Print again, word for word, all of the records below, and leave the pictures out.

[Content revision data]
══════
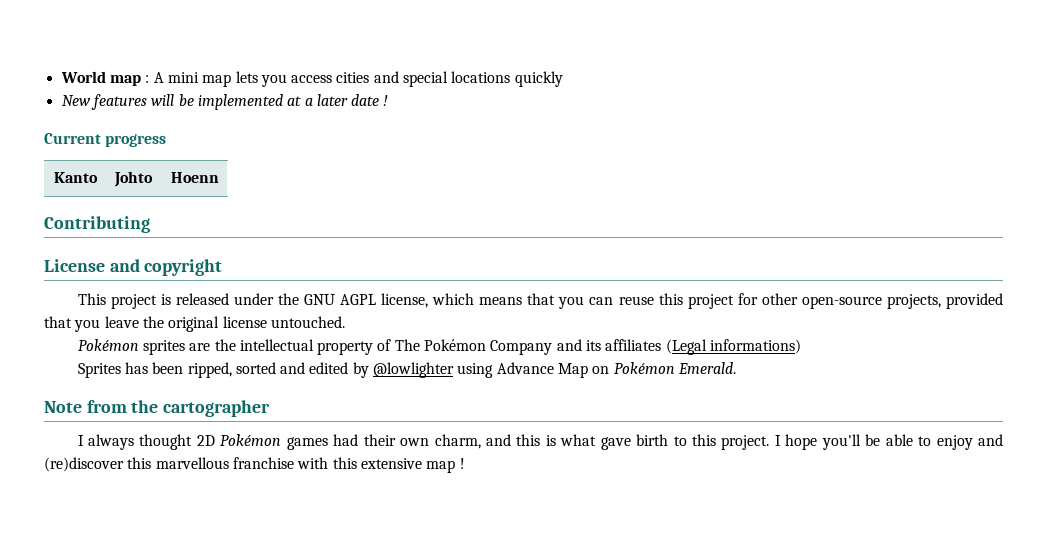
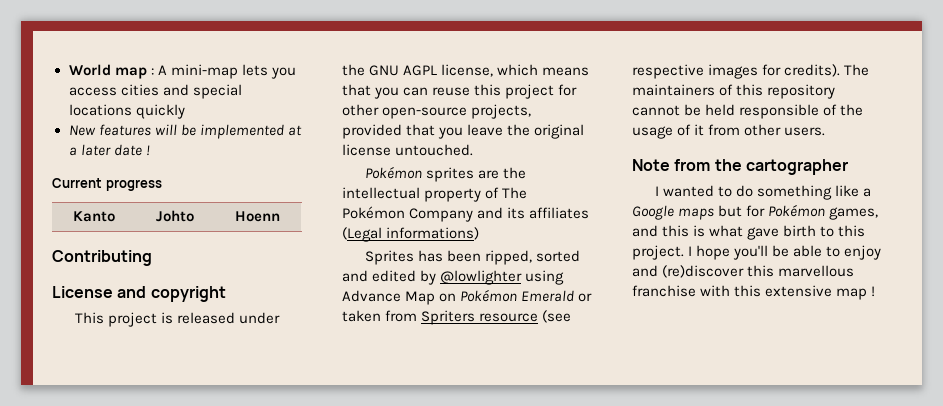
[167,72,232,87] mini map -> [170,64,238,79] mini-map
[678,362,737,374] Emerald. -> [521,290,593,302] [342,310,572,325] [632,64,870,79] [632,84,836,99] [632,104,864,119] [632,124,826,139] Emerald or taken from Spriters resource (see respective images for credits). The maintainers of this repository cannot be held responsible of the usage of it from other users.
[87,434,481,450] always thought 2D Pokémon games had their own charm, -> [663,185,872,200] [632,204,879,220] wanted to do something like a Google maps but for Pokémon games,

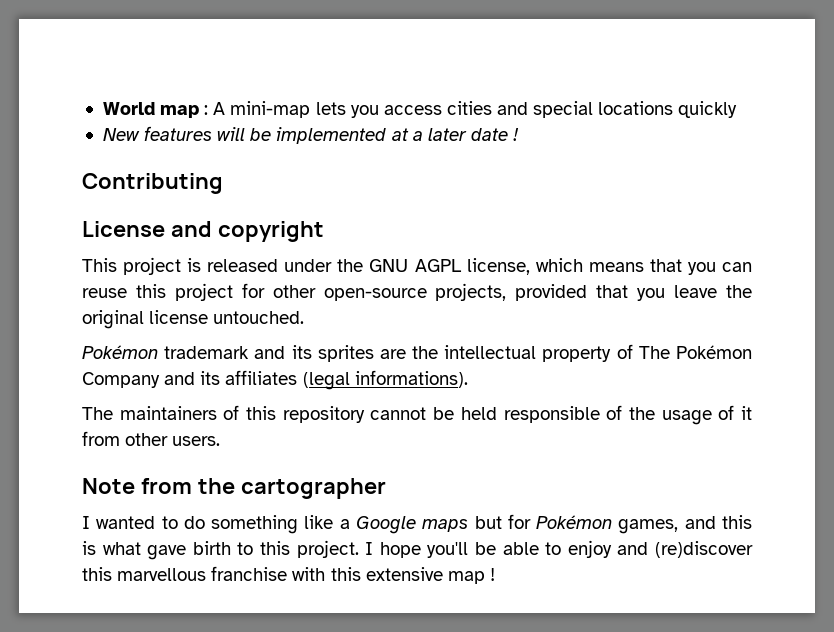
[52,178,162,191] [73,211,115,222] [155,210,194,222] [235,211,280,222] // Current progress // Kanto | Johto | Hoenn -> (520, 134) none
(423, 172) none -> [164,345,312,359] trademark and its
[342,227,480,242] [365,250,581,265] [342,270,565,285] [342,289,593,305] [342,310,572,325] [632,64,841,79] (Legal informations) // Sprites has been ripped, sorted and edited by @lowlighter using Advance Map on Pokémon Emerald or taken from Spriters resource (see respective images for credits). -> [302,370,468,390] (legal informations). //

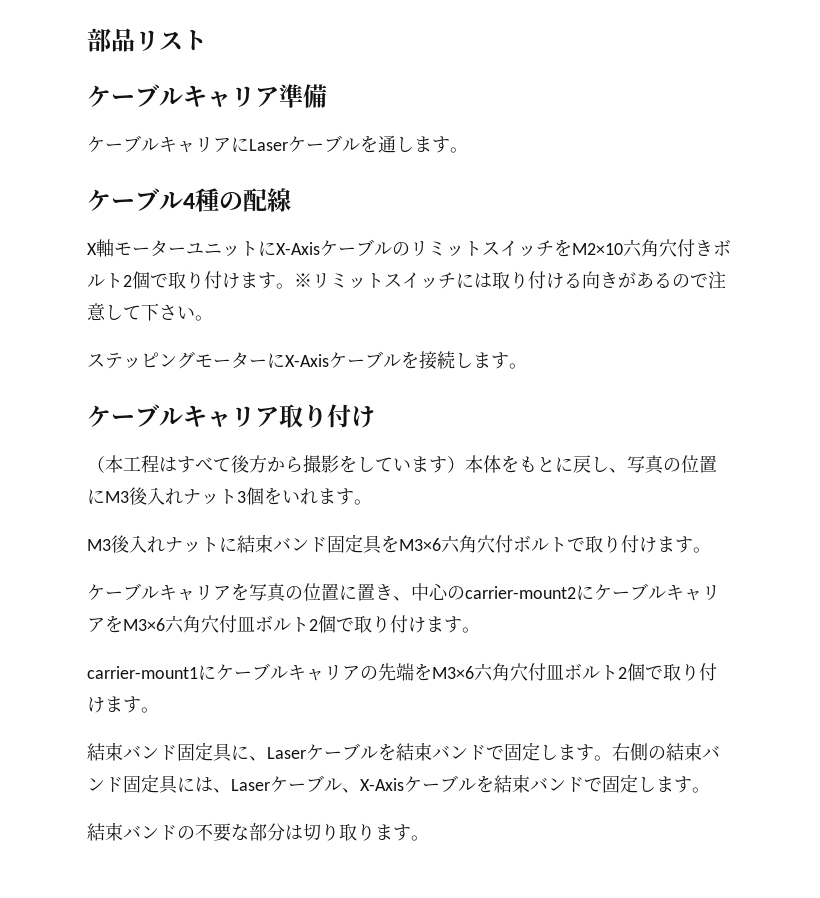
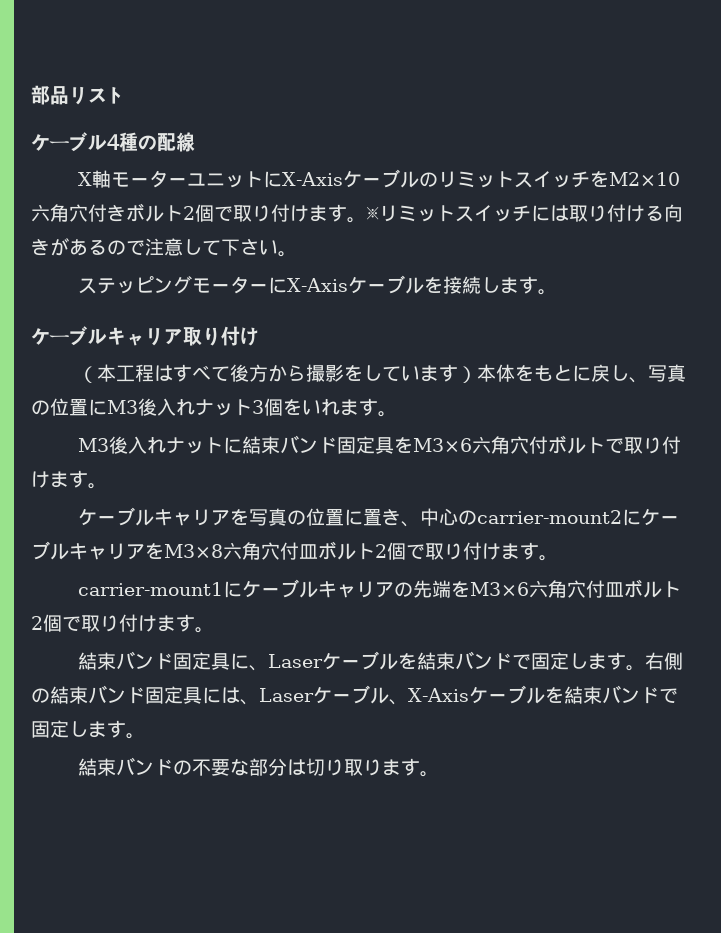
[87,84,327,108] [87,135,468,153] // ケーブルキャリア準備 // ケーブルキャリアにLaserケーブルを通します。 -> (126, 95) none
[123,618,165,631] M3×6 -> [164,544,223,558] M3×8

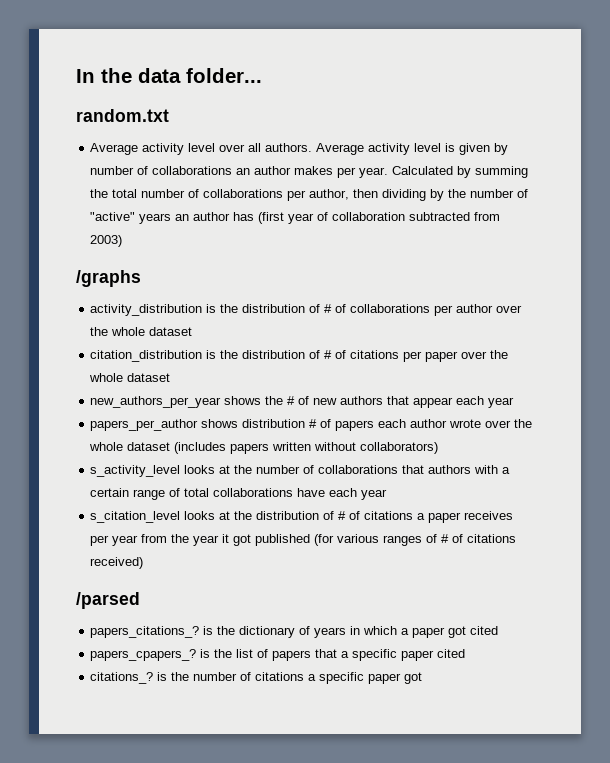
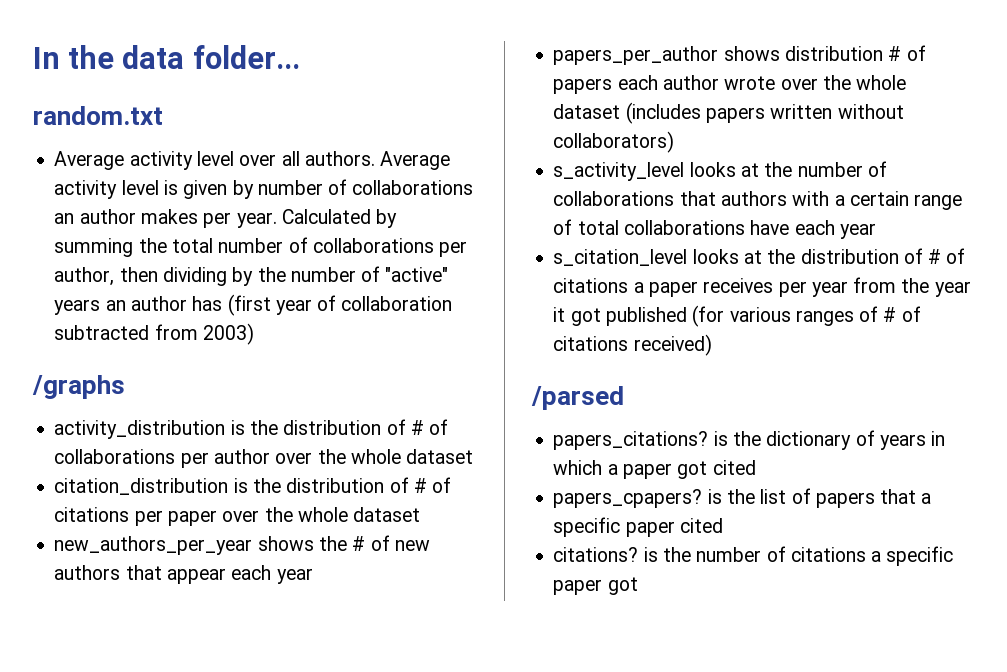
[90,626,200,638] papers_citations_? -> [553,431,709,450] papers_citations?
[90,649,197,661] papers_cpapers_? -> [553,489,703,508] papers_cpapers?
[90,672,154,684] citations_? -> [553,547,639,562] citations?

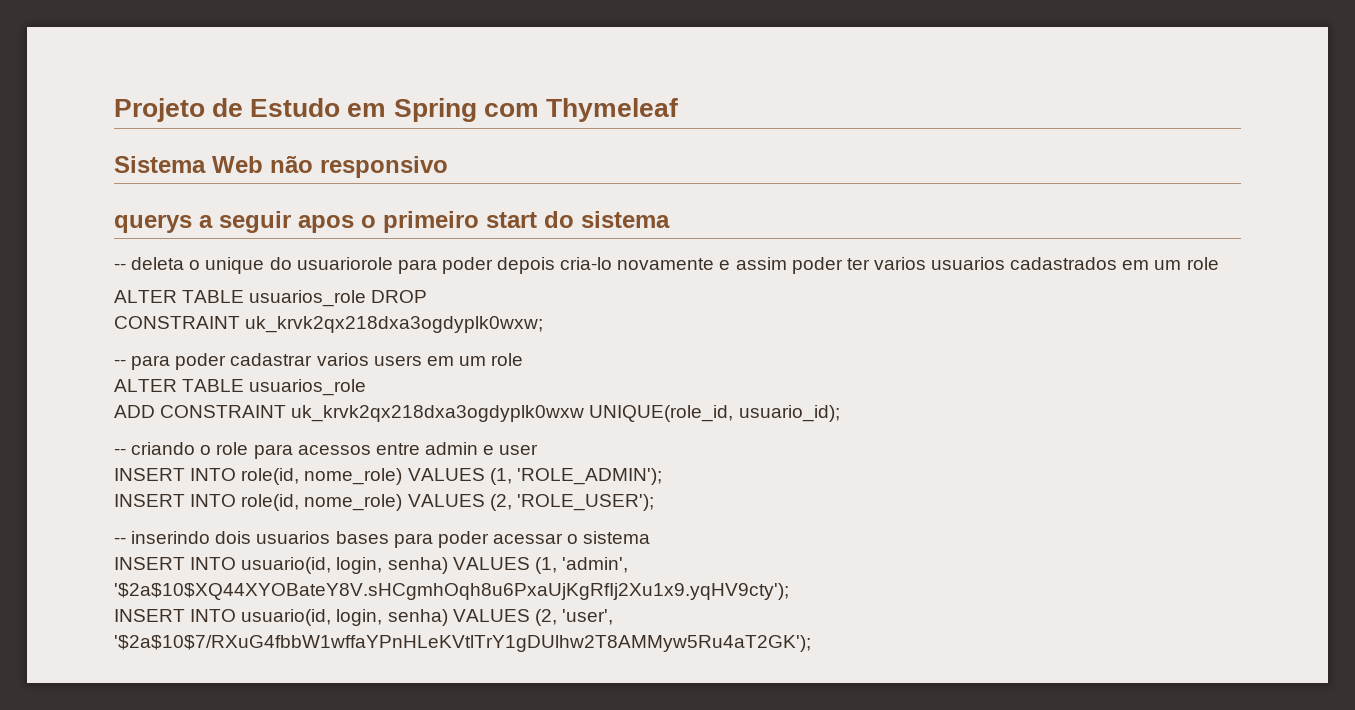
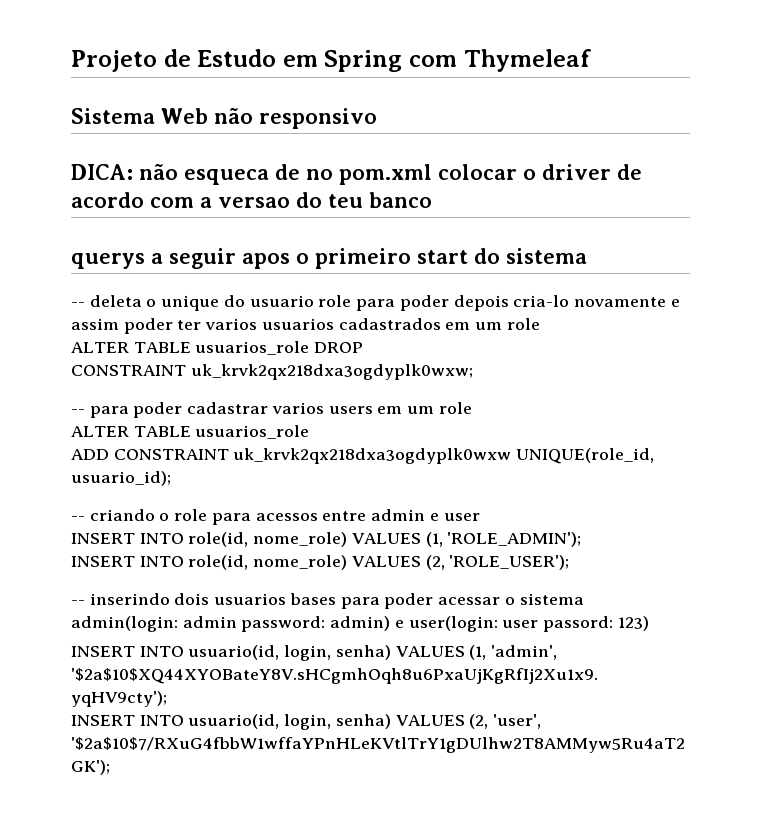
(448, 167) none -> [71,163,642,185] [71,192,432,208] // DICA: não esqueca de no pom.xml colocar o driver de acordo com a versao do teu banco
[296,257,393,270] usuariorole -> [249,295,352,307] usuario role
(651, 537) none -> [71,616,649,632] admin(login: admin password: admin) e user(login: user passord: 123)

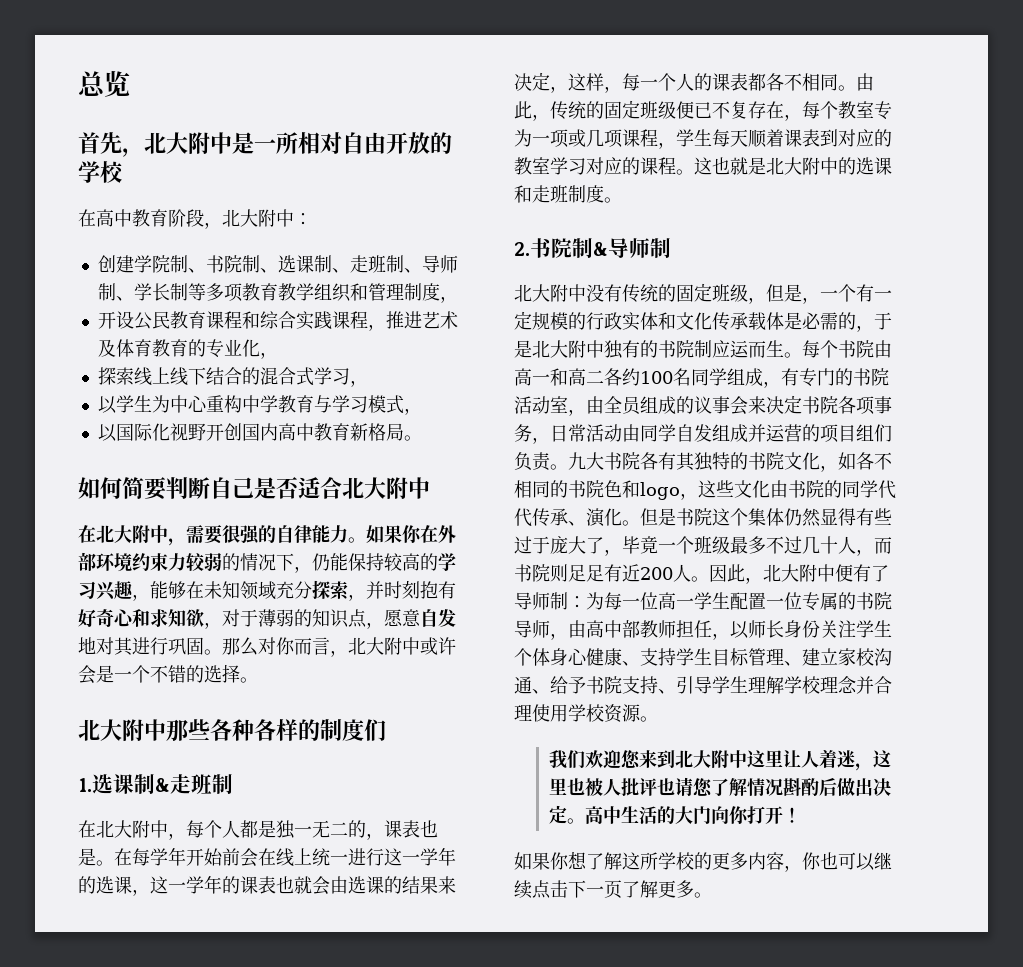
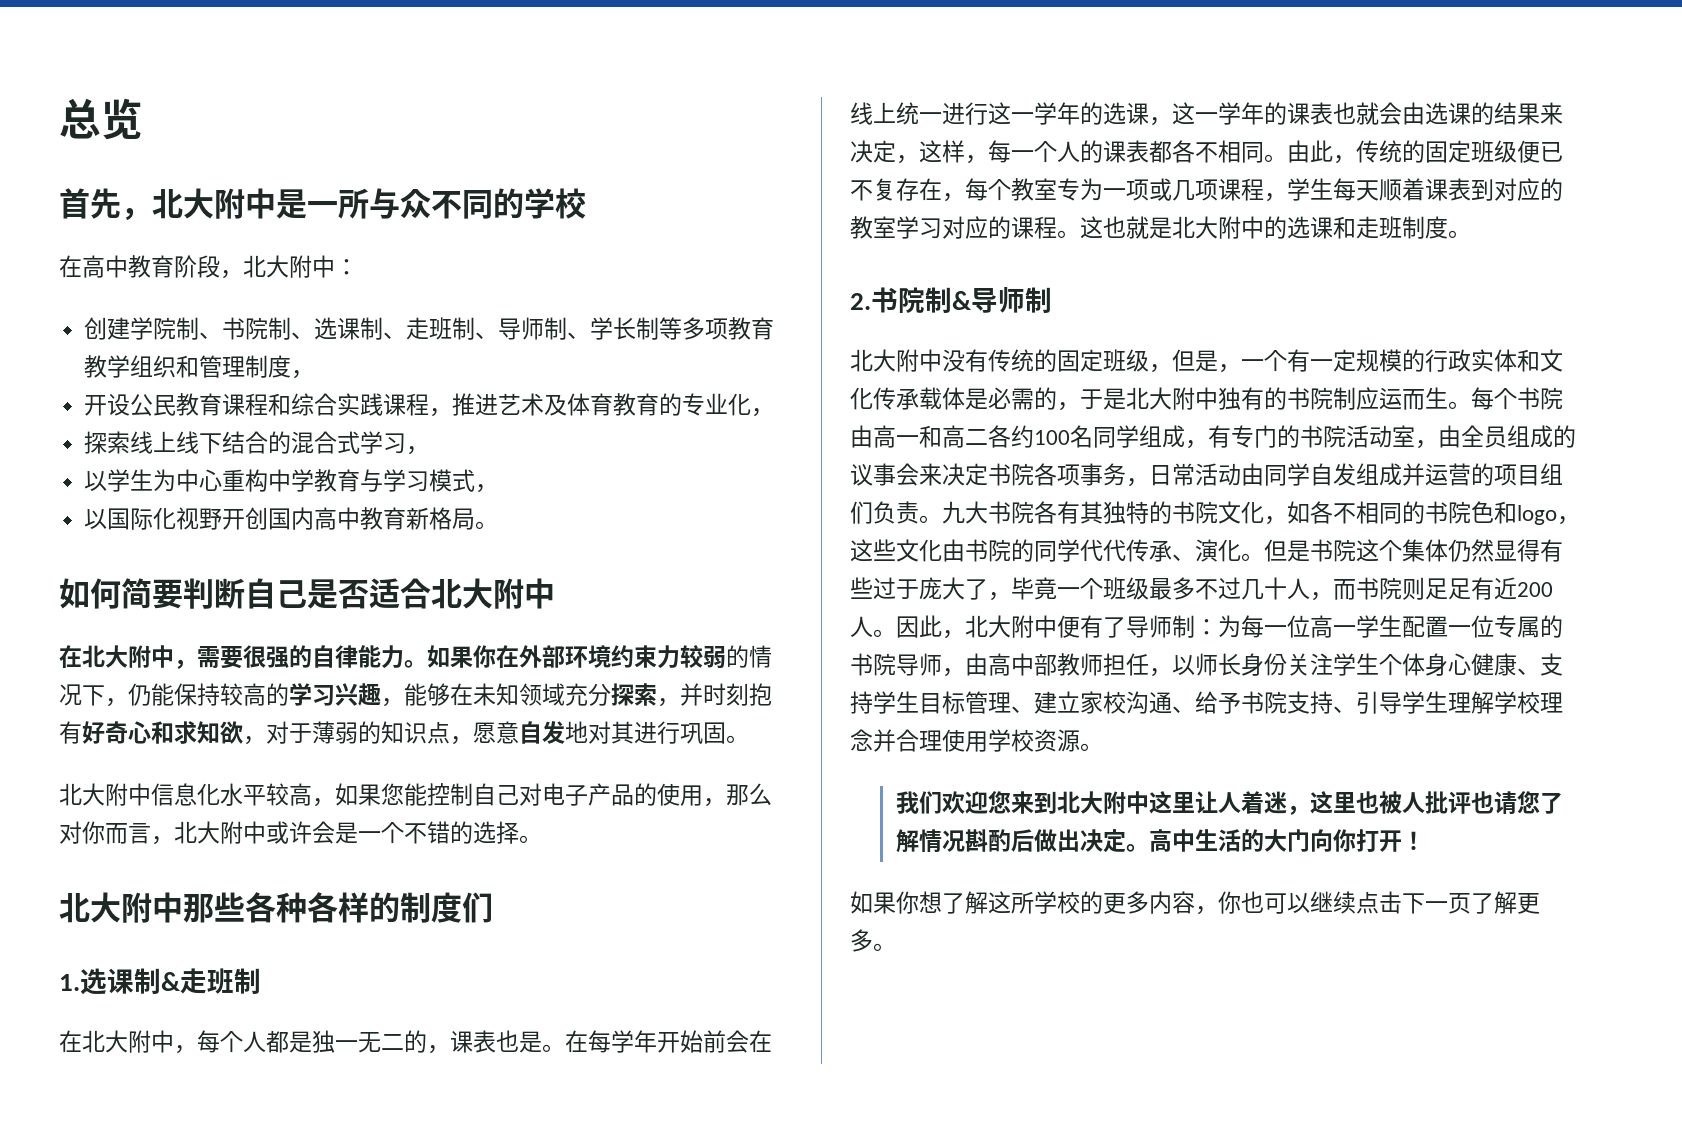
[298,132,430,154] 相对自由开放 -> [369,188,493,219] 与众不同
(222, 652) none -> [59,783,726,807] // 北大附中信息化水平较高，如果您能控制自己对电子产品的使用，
══════
- [EXPECTED ANSWER]
[167,72,232,87] mini map -> [170,64,238,79] mini-map
[678,362,737,374] Emerald. -> [521,290,593,302] [342,310,572,325] [632,64,870,79] [632,84,836,99] [632,104,864,119] [632,124,826,139] Emerald or taken from Spriters resource (see respective images for credits). The maintainers of this repository cannot be held responsible of the usage of it from other users.
[87,434,481,450] always thought 2D Pokémon games had their own charm, -> [663,185,872,200] [632,204,879,220] wanted to do something like a Google maps but for Pokémon games,

[52,178,162,191] [73,211,115,222] [155,210,194,222] [235,211,280,222] // Current progress // Kanto | Johto | Hoenn -> (520, 134) none
(423, 172) none -> [164,345,312,359] trademark and its
[342,227,480,242] [365,250,581,265] [342,270,565,285] [342,289,593,305] [342,310,572,325] [632,64,841,79] (Legal informations) // Sprites has been ripped, sorted and edited by @lowlighter using Advance Map on Pokémon Emerald or taken from Spriters resource (see respective images for credits). -> [302,370,468,390] (legal informations). //

[87,84,327,108] [87,135,468,153] // ケーブルキャリア準備 // ケーブルキャリアにLaserケーブルを通します。 -> (126, 95) none
[123,618,165,631] M3×6 -> [164,544,223,558] M3×8

[90,626,200,638] papers_citations_? -> [553,431,709,450] papers_citations?
[90,649,197,661] papers_cpapers_? -> [553,489,703,508] papers_cpapers?
[90,672,154,684] citations_? -> [553,547,639,562] citations?

(448, 167) none -> [71,163,642,185] [71,192,432,208] // DICA: não esqueca de no pom.xml colocar o driver de acordo com a versao do teu banco
[296,257,393,270] usuariorole -> [249,295,352,307] usuario role
(651, 537) none -> [71,616,649,632] admin(login: admin password: admin) e user(login: user passord: 123)

[298,132,430,154] 相对自由开放 -> [369,188,493,219] 与众不同
(222, 652) none -> [59,783,726,807] // 北大附中信息化水平较高，如果您能控制自己对电子产品的使用，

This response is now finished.